La Mar – La Mar – 82%

La Mar cover art

La Mar is a 4 piece from Caracas, Venezuela who bring to the table an interesting mixture of post-rock textures combined with post-metal intensity. Their debut self titled album, released earlier this year in May is 46 minutes long spanned across 9 tracks.  The thing I’ve really grown to like about La Mar is how complete their sound is. Every instrument is utilized to the fullest while creating their giant sound walls. By doing this the band is able to keep little things like intros and transitional passages fresh and creative. From the bassy intro of “Anchors” to the drumming clinics in tracks like “There Goes Life” and “I Will” where the drums fill most of the sound stage behind slow building instruments, this is far more than just a guitar-centric post-rock album, and that’s really refreshing.

“Anchors” is the intro track and does a great job setting the table for what’s to come with its opening bass line, moody guitar work and calm before the storm like synths that pierce in and out. When the track comes to full realization we’re treated to an all out post-metal finish. The first time I heard “There Goes Life” the first thought that came to mind is that this is what Russian Circles and Explosions in the Sky would sound like if you put them in a blender. This is a track that retains much of the EITS bright and optimistic song structure but performed in much heavier Russian Circles-esque tones. This is one of two tracks on the album that utilizes harmonizing “whoa” vocals and I have to say I’ve never seen a band do so much with minimalist vocals. They really do add a great layer of depth to the track.

“Voyage” opens with excellent electric-acoustic tones before delving off into playful synth work that is relaxing and plays right into the synergy of the album. Even though it’s a shorter track the guitar work found here is strong and extremely catchy. “I Will” is a curious little track that employs the use of samples over a bed of thick bass and prominent drums. Post-Metal guitar meets synths during the second half of the track and mesh together in  beautiful aggression. “Under The Weather” opens with a deceptive slow intro but is quickly met with piercing guitar work that leads way to something of a Rastafarian like jam. Complete with horns, I have to imagine that this is how a Reggae band would write a post-rock song. It’s definitely an interesting change of pace that to my knowledge is a first in post-rock.
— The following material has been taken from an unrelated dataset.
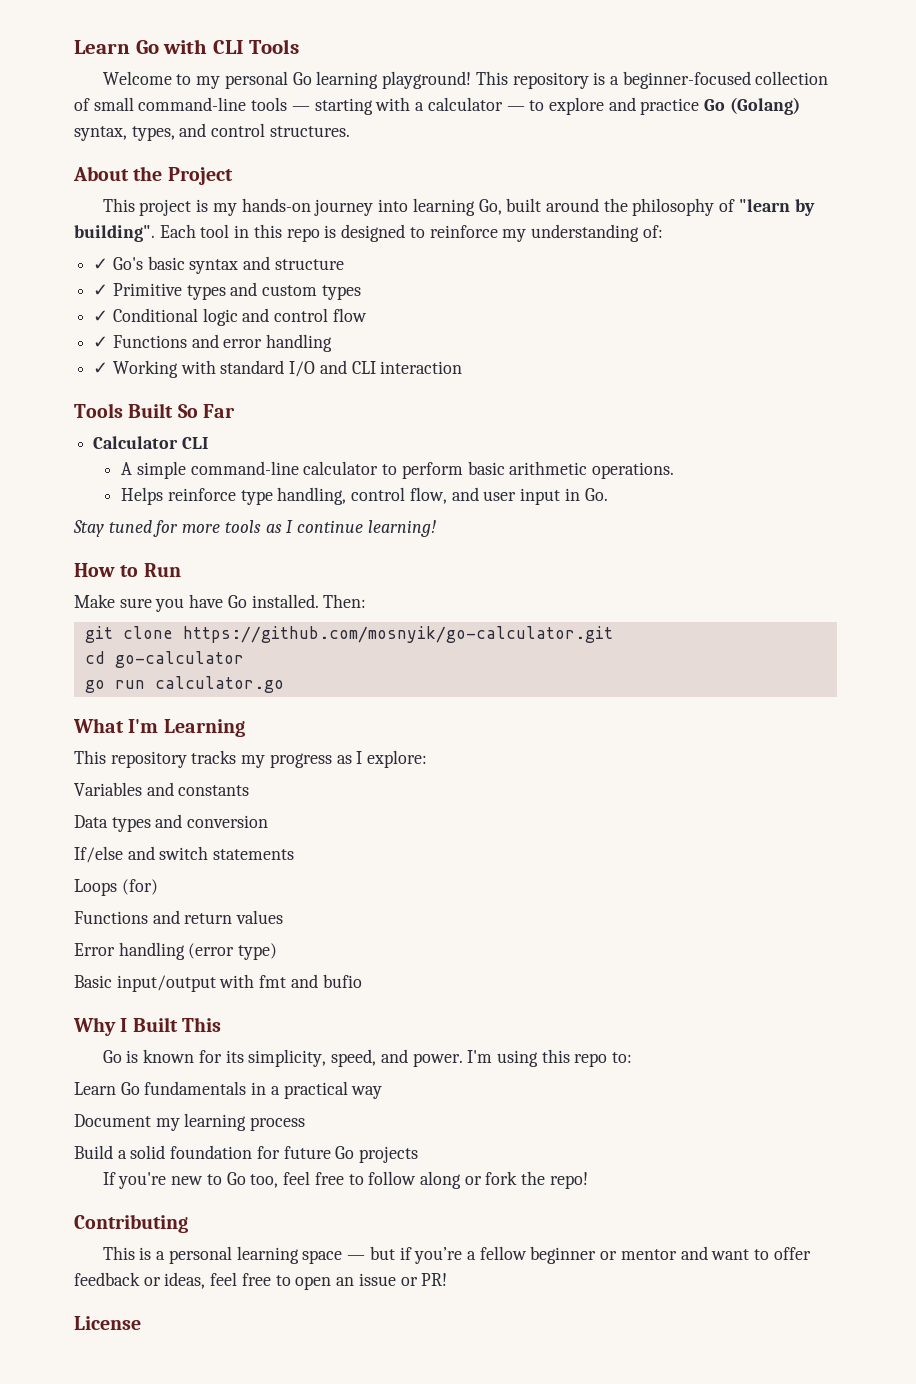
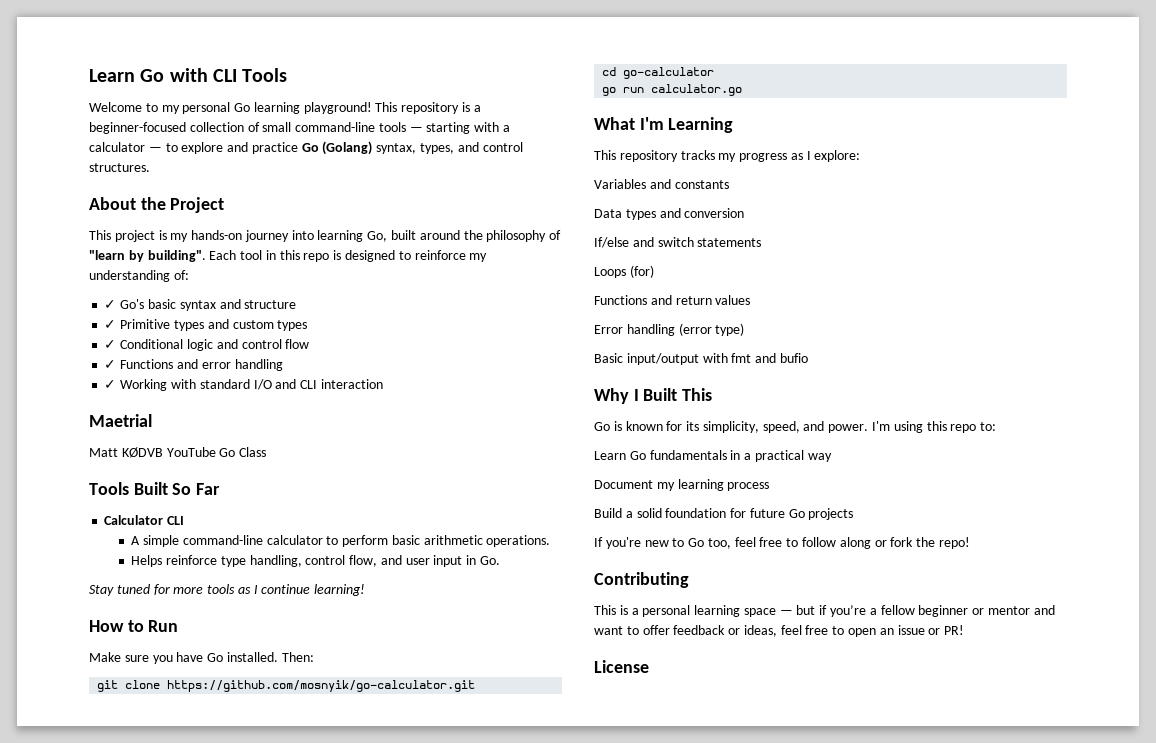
+ Maetrial
+ Matt KØDVB YouTube Go Class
Releash” is a furious track that feels a lot more like a Mastodon track. The straight forward guitar solos throughout the track are also very straight forward 70’s-80’s rock-ish. You can definitely tell that this is a band with all sorts of musical influence that isn’t afraid to experiment with different styles. “Victory” is an upbeat return to status quo and the post-rock realm. If you were looking for a twinkly and cutesy post-rock track than this is your jam. “Mirage” brings the energy down in its role of the more emotionally drawn out atmospheric track. This track is an excellent showcase for the plethora of tones found throughout the album. Finally the album wraps up with “Tides“, the longest track on the album at nearly nine minutes. After a few minutes of escalating post-metal heaviness the track gives way to more lighthearted and emotional finish as the band plays us out to a series of “Whoaaaa’s”.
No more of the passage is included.